=== Entries supplied ===

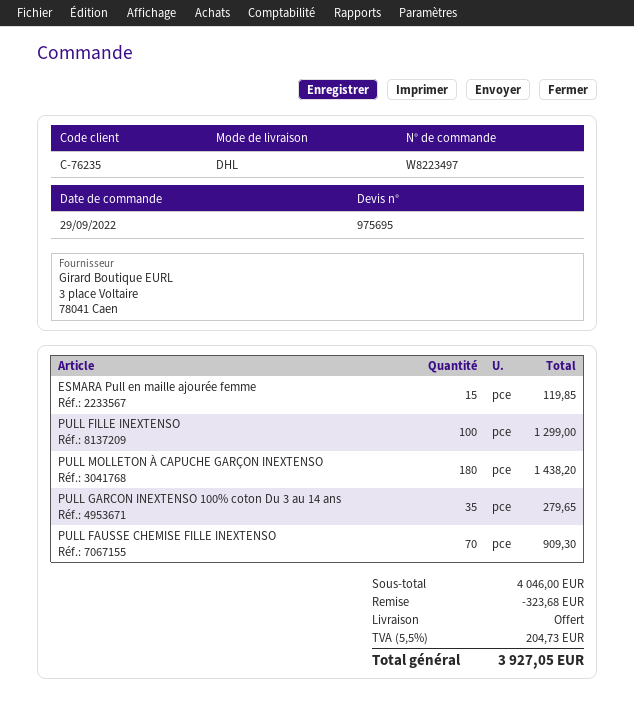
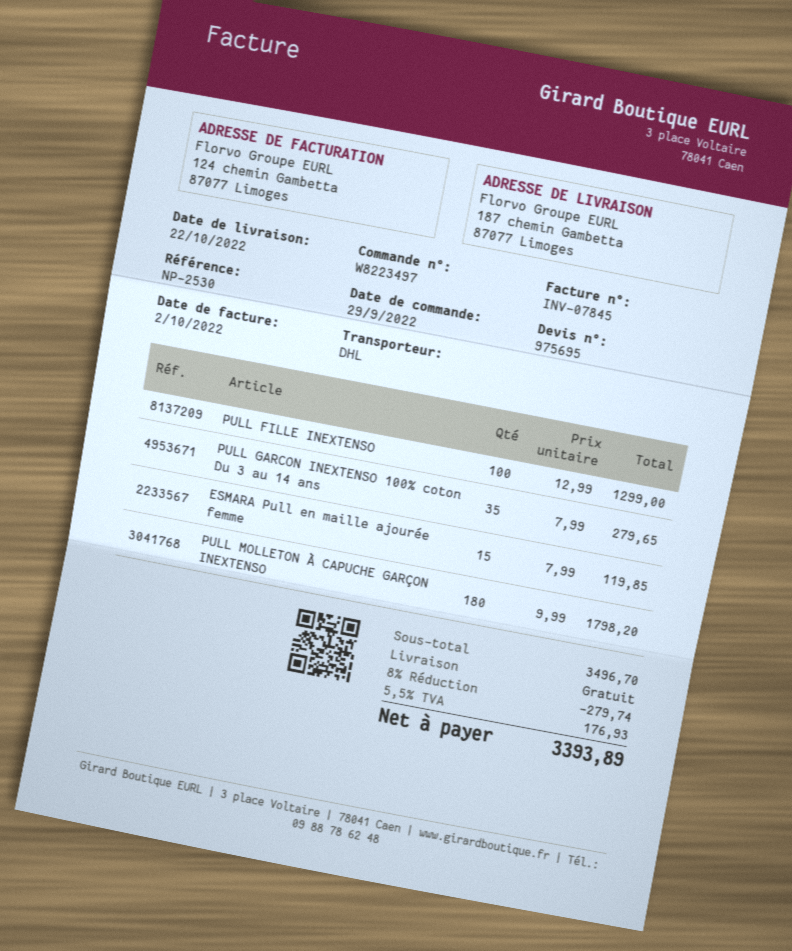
PULL MOLLETON À CAPUCHE GARÇON INEXTENSO: 180 for 1438.20 -> 180 for 1798.20
PULL FAUSSE CHEMISE FILLE INEXTENSO: 70 for 909.30 -> none
subtotal: 4046.00 -> 3496.70
discount: 323.68 -> 279.74
tax: 5.5% = 204.73 -> 5.5% = 176.93
total: 3927.05 -> 3393.89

===

▸ Instructions for the task
Your answer should be every line above that contains the word "PULL".

▸ Answer for the task
PULL MOLLETON À CAPUCHE GARÇON INEXTENSO: 180 for 1438.20 -> 180 for 1798.20
PULL FAUSSE CHEMISE FILLE INEXTENSO: 70 for 909.30 -> none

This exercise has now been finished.